● TASK BRIEF: Below are the records; copy exactly the lines from the first through the one containing "background:#000; color:#fff; padding:0", both included, and leave out the pictures.

● SUPPLIED MATERIAL:
━━━━━━━━━━━━━━━━━━━━

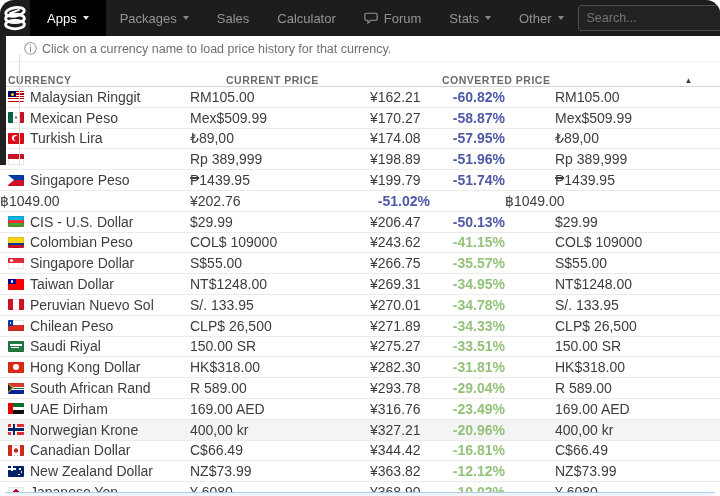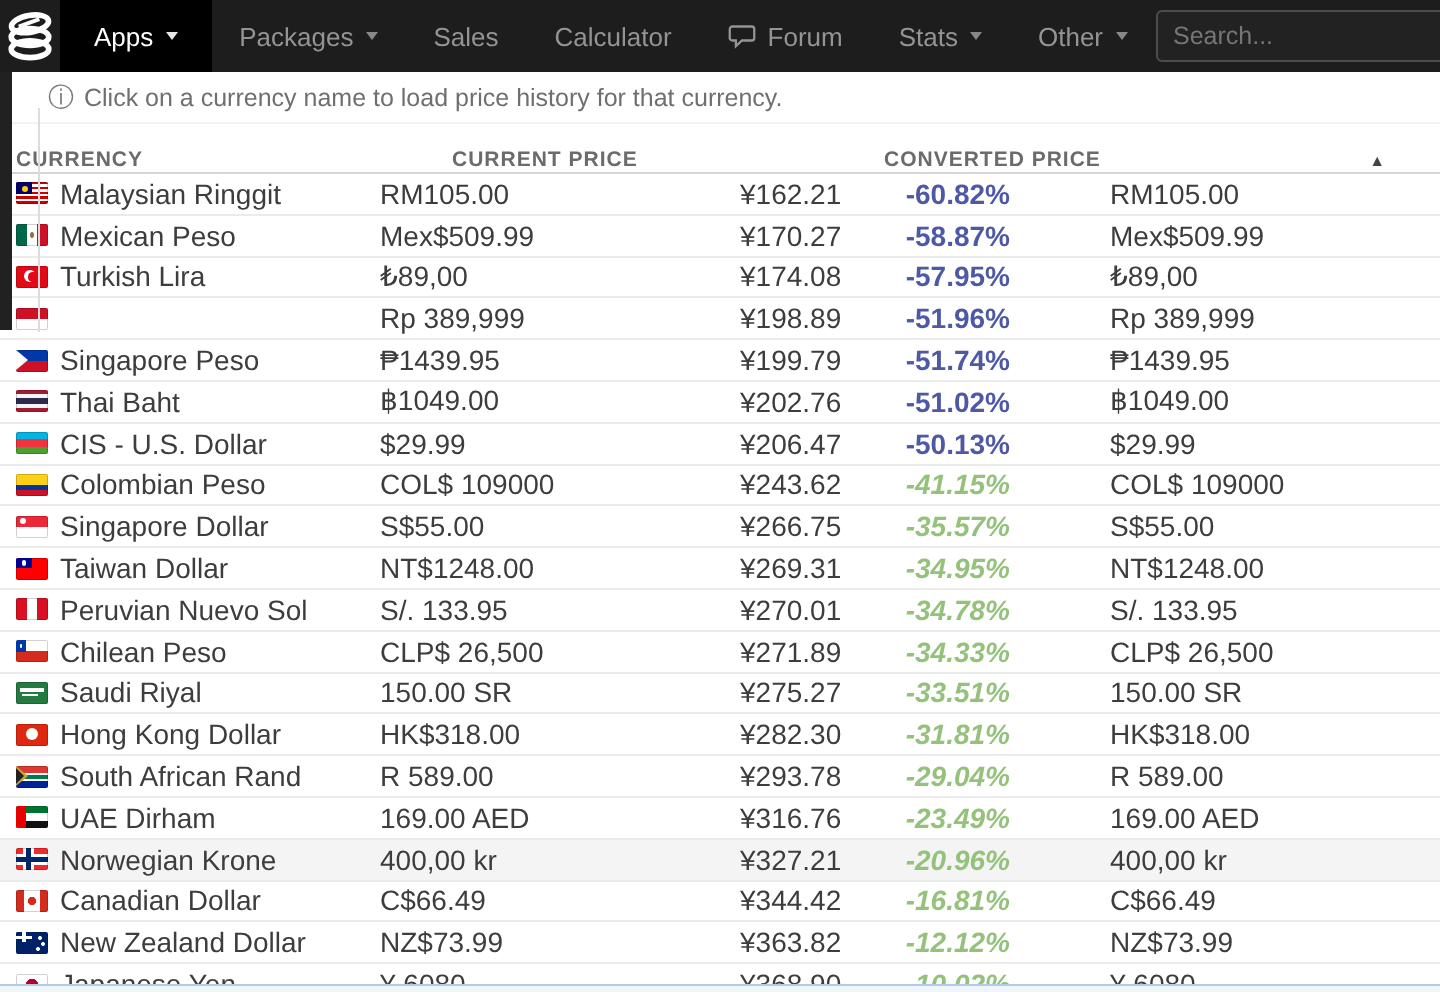--- a/index.html
+++ b/index.html
@@ -1,18 +1,18 @@
 <!DOCTYPE html>
 <html style="--c-blue: #4e59a5; --c-green: #95c27b;"><head>
 <meta charset="utf-8">
 <style>
   * { margin:0; padding:0; box-sizing:border-box; }
   html,body { width:720px; height:496px; overflow:hidden; background:#fff;
     font-family:"Liberation Sans","DejaVu Sans",sans-serif; }
-  .viewport { position:relative; width:720px; height:496px; overflow:hidden; }
+  .viewport { position:relative; width:720px; height:496px; overflow:hidden;border-radius:14px; }
 
   
   .navbar { height:36px; background:#1d1d1d; display:flex; align-items:stretch; }
   .logo { width:44px; display:flex; align-items:center; justify-content:center; }
   .nav-item { display:flex; align-items:center; padding:0 14px; font-size:13px;
     color:#949494; cursor:pointer; white-space:nowrap; }
   .nav-item.active { background:#000; color:#fff; padding:0 17px; }
   .caret { display:inline-block; width:0; height:0; border-top:4px solid currentColor;
     border-left:3.5px solid transparent; border-right:3.5px solid transparent;
     margin-left:6px; opacity:.9; }
@@ -45,21 +45,21 @@
   .h-converted { grid-column:3 / 5; }
   .h-sort { text-align:right; padding-right:6px; font-size:8px; color:#444; }
   .tbody { height:408px; overflow:hidden; }
   .row { height:20.8px; align-items:center; border-bottom:1px solid #ebebeb;
     font-size:14px; color:#3d3d3d; }
   .row[data-state="hover"] { background:#f4f4f4; }
   .c-name { display:flex; align-items:center; padding-left:8px; gap:6px; overflow:hidden; }
   .cur-name { color:#3d3d3d; text-decoration:none; cursor:pointer; white-space:nowrap; }
   .c-pct { text-align:right; font-weight:bold; white-space:nowrap; }
   .c-pct[data-trend="blue"] { color:var(--c-blue,#4e59a5); }
-  .c-pct[data-trend="green"] { color:var(--c-green,#95c27b);font-style:italic; }
+  .c-pct[data-trend="green"] { color:var(--c-green,#95c27b); }
   .c-current,.c-conv,.c-lowest { white-space:nowrap; }
 
   
   .flag { position:relative; width:16px; height:11px; flex:none; border-radius:1px;
     overflow:hidden; box-shadow:inset 0 0 0 0.5px rgba(0,0,0,.18); }
   .flag::before,.flag::after { content:""; position:absolute; }
   [data-flag="my"] { background:repeating-linear-gradient(#cc0001 0 1.2px,#fff 1.2px 2.4px); }
   [data-flag="my"]::before { left:0; top:0; width:8px; height:6px; background:#010066; }
   [data-flag="my"]::after { left:2.5px; top:1.5px; width:3px; height:3px; border-radius:50%; background:#fc0; }
   [data-flag="mx"] { background:linear-gradient(90deg,#006847 0 33%,#fff 33% 67%,#ce1126 67%); }
@@ -233,24 +233,20 @@
         <span class="flag" data-flag="ph"></span>
         <a class="cur-name">Singapore Peso</a>
       </div>
       <div class="c-current">₱1439.95</div>
       <div class="c-conv">¥199.79</div>
       <div class="c-pct" data-trend="blue">-51.74%</div>
       <div class="c-spacer"></div>
       <div class="c-lowest">₱1439.95</div>
     </div>
       <div class="row grid-cols">
-      <div class="c-name">
-        <span class="flag" data-flag="th"></span>
-        <a class="cur-name">Thai Baht</a>
-      </div>
       <div class="c-current">฿1049.00</div>
       <div class="c-conv">¥202.76</div>
       <div class="c-pct" data-trend="blue">-51.02%</div>
       <div class="c-spacer"></div>
       <div class="c-lowest">฿1049.00</div>
     </div>
       <div class="row grid-cols">
       <div class="c-name">
         <span class="flag" data-flag="az"></span>
         <a class="cur-name">CIS - U.S. Dollar</a>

━━━━━━━━━━━━━━━━━━━━

● THE ANSWER:
--- a/index.html
+++ b/index.html
@@ -1,18 +1,18 @@
 <!DOCTYPE html>
 <html style="--c-blue: #4e59a5; --c-green: #95c27b;"><head>
 <meta charset="utf-8">
 <style>
   * { margin:0; padding:0; box-sizing:border-box; }
   html,body { width:720px; height:496px; overflow:hidden; background:#fff;
     font-family:"Liberation Sans","DejaVu Sans",sans-serif; }
-  .viewport { position:relative; width:720px; height:496px; overflow:hidden; }
+  .viewport { position:relative; width:720px; height:496px; overflow:hidden;border-radius:14px; }
 
   
   .navbar { height:36px; background:#1d1d1d; display:flex; align-items:stretch; }
   .logo { width:44px; display:flex; align-items:center; justify-content:center; }
   .nav-item { display:flex; align-items:center; padding:0 14px; font-size:13px;
     color:#949494; cursor:pointer; white-space:nowrap; }
   .nav-item.active { background:#000; color:#fff; padding:0 17px; }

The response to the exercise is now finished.